Organic farming is farming without chemical inputs, like pesticides and fertilizers.
Instead of using those inputs it uses a variety of natural techniques, like rotating crops and applying compost to fields – and growing crops that will return nutrients to the soil naturally instead of via chemicals.
The report says organic farming has the potential to contribute to sustainable food security by improving nutrition intake and sustaining livelihoods in rural areas, while simultaneously reducing vulnerability to climate change and enhancing biodiversity.
The report reiterates that sustainable practices associated with organic farming are relatively labor intensive.
It says organic agriculture uses up to 50 per cent less fossil fuel energy than conventional farming, and common organic practices — including rotating crops, applying mulch to empty fields, and maintaining perennial shrubs and trees on farms — also stabilize soils and improve water retention, thus reducing vulnerability to harsh weather patterns.
It says on average, organic farms have 30 per cent higher biodiversity, including birds, insects, and plants, than conventional farms do.
The report states that certifications for organic agriculture are increasingly concentrated in wealthier countries.
It says from 2009 to 2010, Europe increased its organic farmland by nine per cent to 10 million hectares, the largest growth in any region.

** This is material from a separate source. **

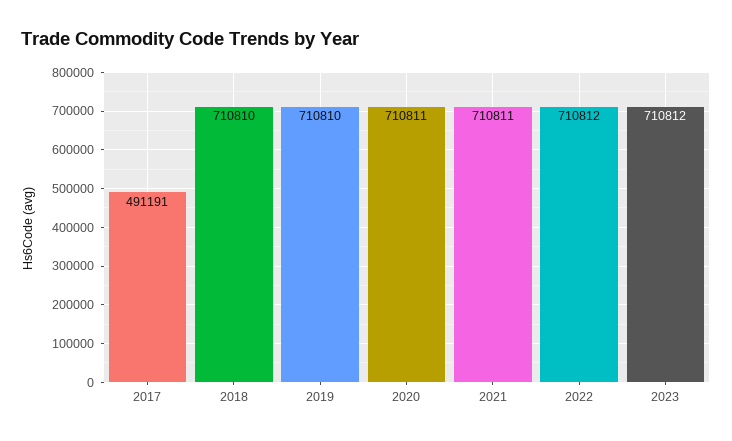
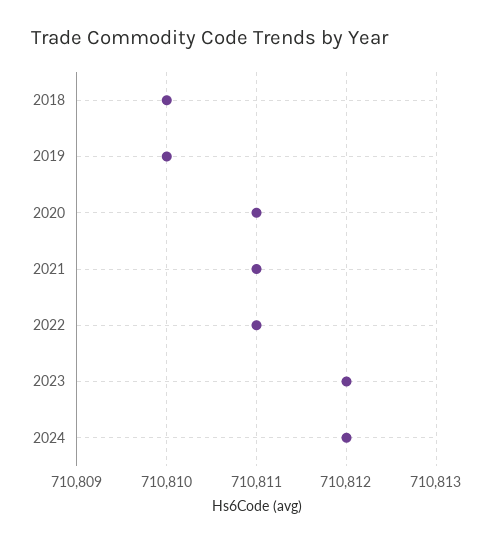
2017: 491191 -> none
2022: 710812 -> 710811
2024: none -> 710812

The reports states also that sustainable food production would become increasingly important in developing countries, as the majority of population growth is concentrated in the world’s poorest countries.
It indicates agriculture in developing countries is often far more labor intensive than in industrial countries, so it is not surprising that approximately 80 per cent of the 1.6 million global certified organic farmers live in the developing world.
It says countries with the most certified organic producers in 2010 were India (400,551 farmers), Uganda (188,625), and Mexico (128,826).
Non-certified organic agriculture in developing countries, it notes, is practiced by millions of indigenous people, peasants and small family farms involved in subsistence and local market-oriented production.
The report says sustainable food production will become more important in developing countries, “as the majority of population growth is concentrated in the world’s poorest countries.”
It notes that despite the increase in land dedicated to organic farming, the total represents just under one-percent of global agricultural land.